Im Leben und der Kunst vereint ist das Ehepaar Ute Hölscher und Wolf Gehrmann.

Neuenothe – Leicht gefallen ist die Entscheidung nicht, die die Bildhauerin Ute Hölscher und ihr Mann, der Fotograf Wolf Gehrmann, getroffen haben. Doch ihre erste gemeinsame Ausstellung im Gummersbacher Kunstraum Markt 1 ist abgesagt.

Maik Hensel vom Kunstraum hatte zunächst Ute Hölscher angefragt. Sie schlug vor, die Fotografien ihres Mannes mit auszustellen. Hensel besuchte das Paar in der alten Kapelle in Neuenothe und war sofort einverstanden. Ende vergangener Woche allerdings war klar: „Eine Ausstellung würde jetzt das falsche Signal setzen.

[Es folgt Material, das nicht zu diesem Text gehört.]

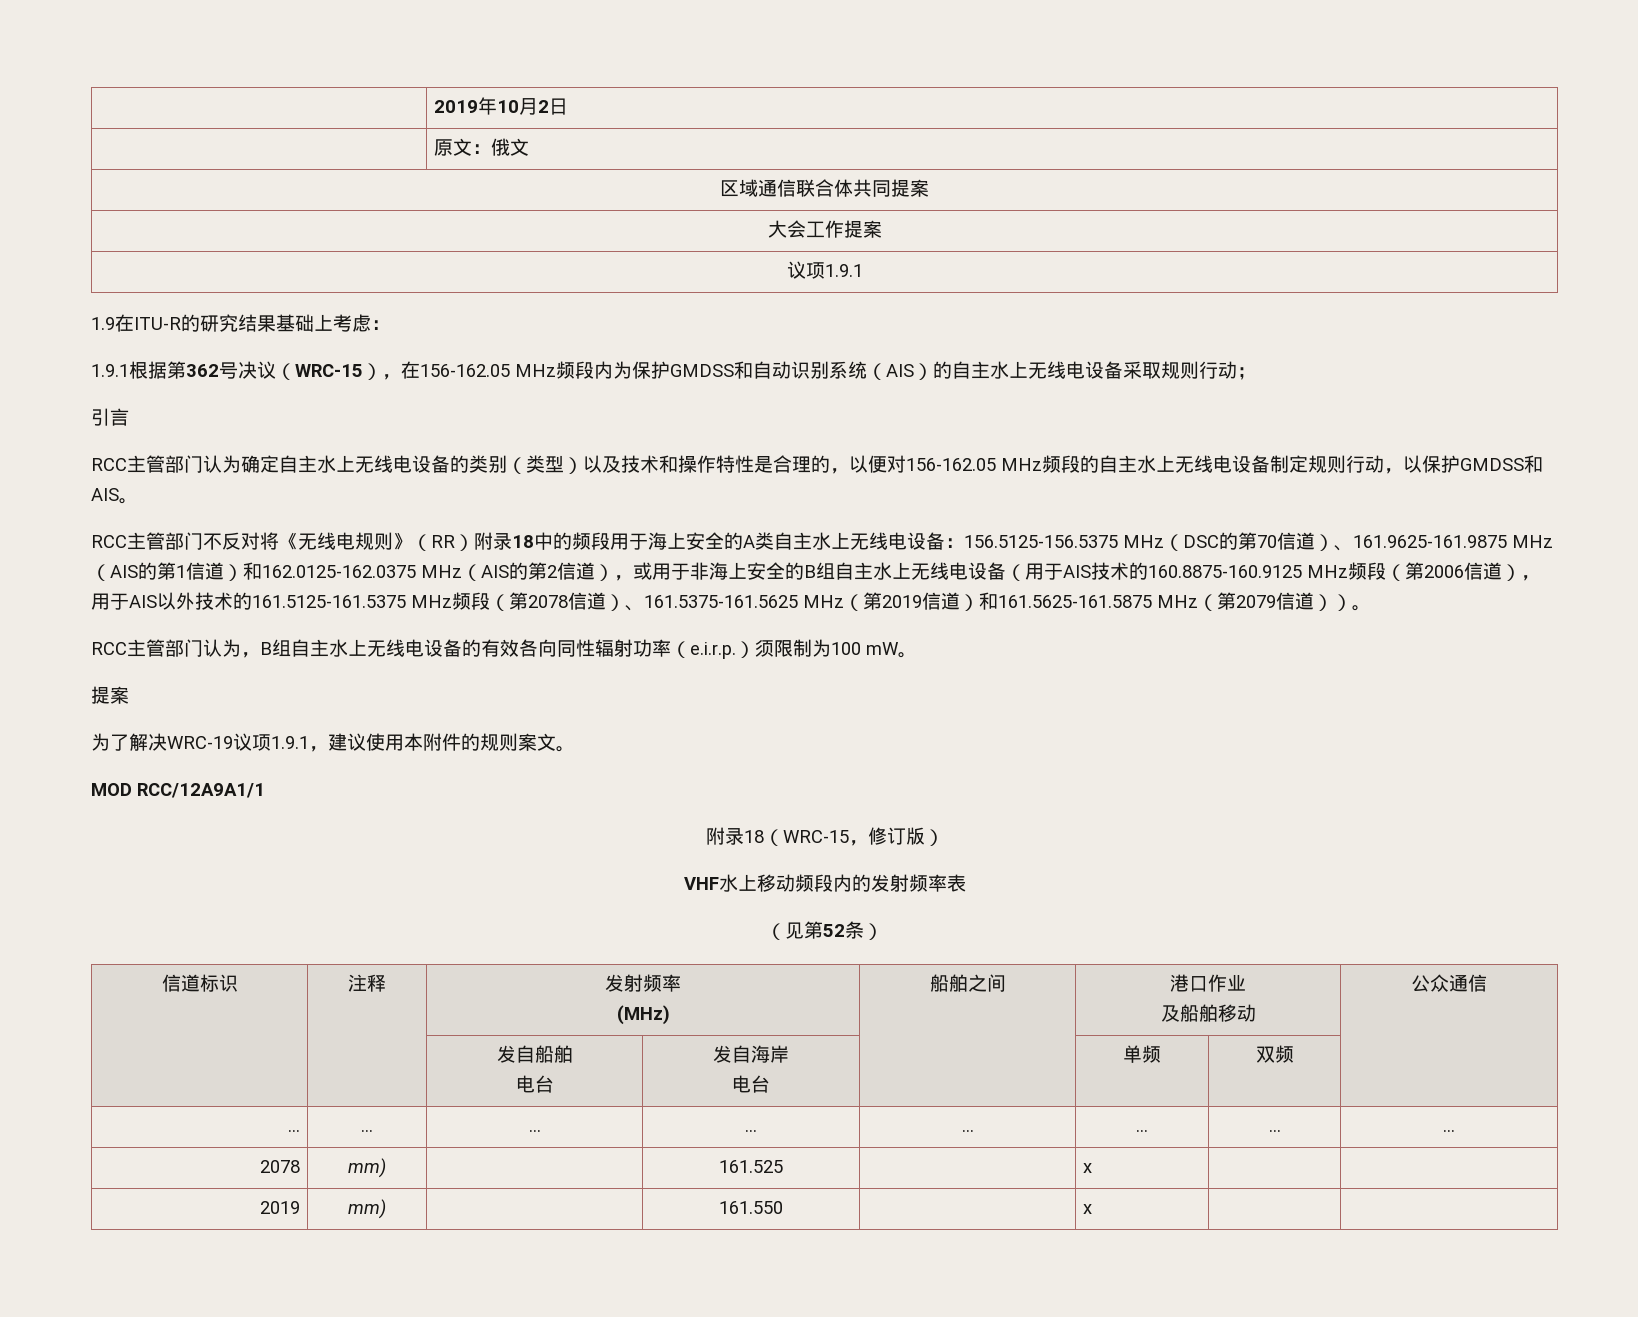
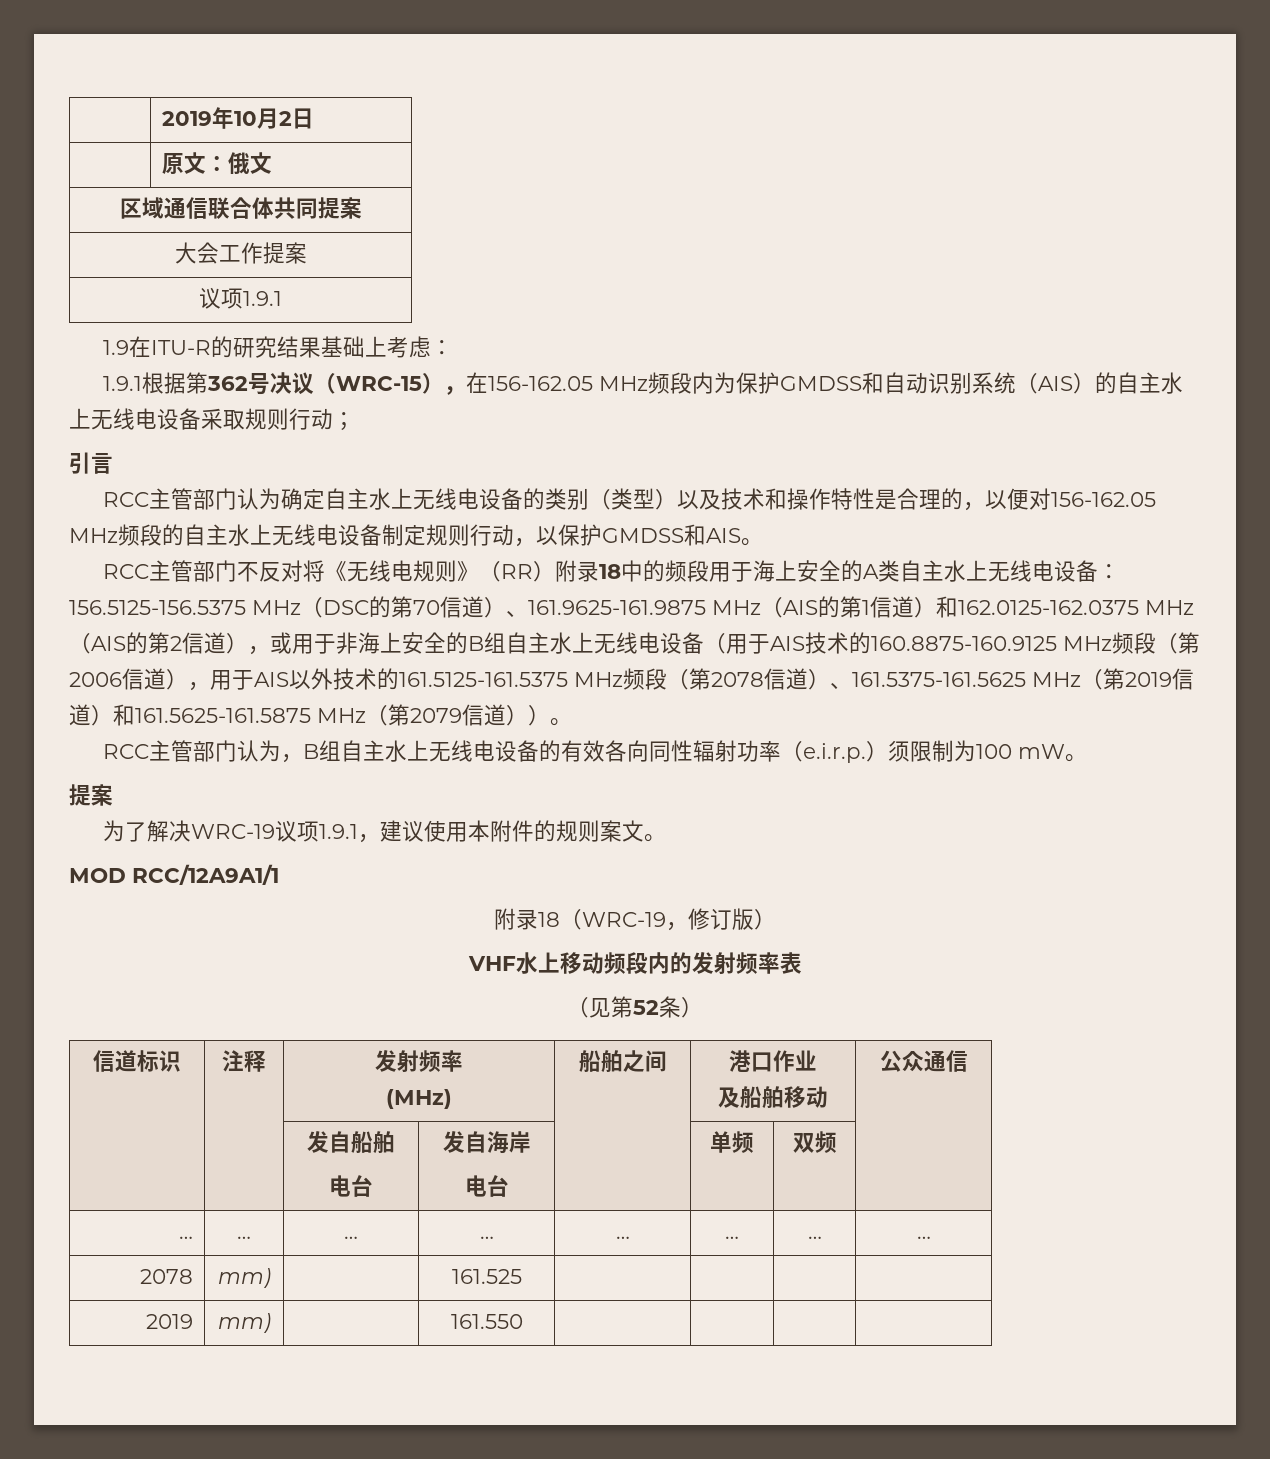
- 附录18（WRC-15，修订版）
+ 附录18（WRC-19，修订版）
- 2078 | mm) | | 161.525 | | x | |
+ 2078 | mm) | | 161.525 | | | |
- 2019 | mm) | | 161.550 | | x | |
+ 2019 | mm) | | 161.550 | | | |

Wir verschieben auf unbestimmte Zeit.“

Werkstatt muss wieder geschlossen werden

Ute Hölscher sagt: „Ich wusste, dass es richtig ist, fühlte mich aber wie ein Ballon, aus dem jemand plötzlich die Luft herausgelassen hat.“ Zumal sie jetzt auch erst einmal wieder ihre Werkstatt in Neuenothe schließen musste. Jegliche Energie sei gerade verpufft, sagt sie – und das, obwohl sie normalerweise ein positiver Mensch sei, der Dinge immer wieder aus anderen Perspektiven betrachten könne, Ideen zielstrebig und klar umsetze.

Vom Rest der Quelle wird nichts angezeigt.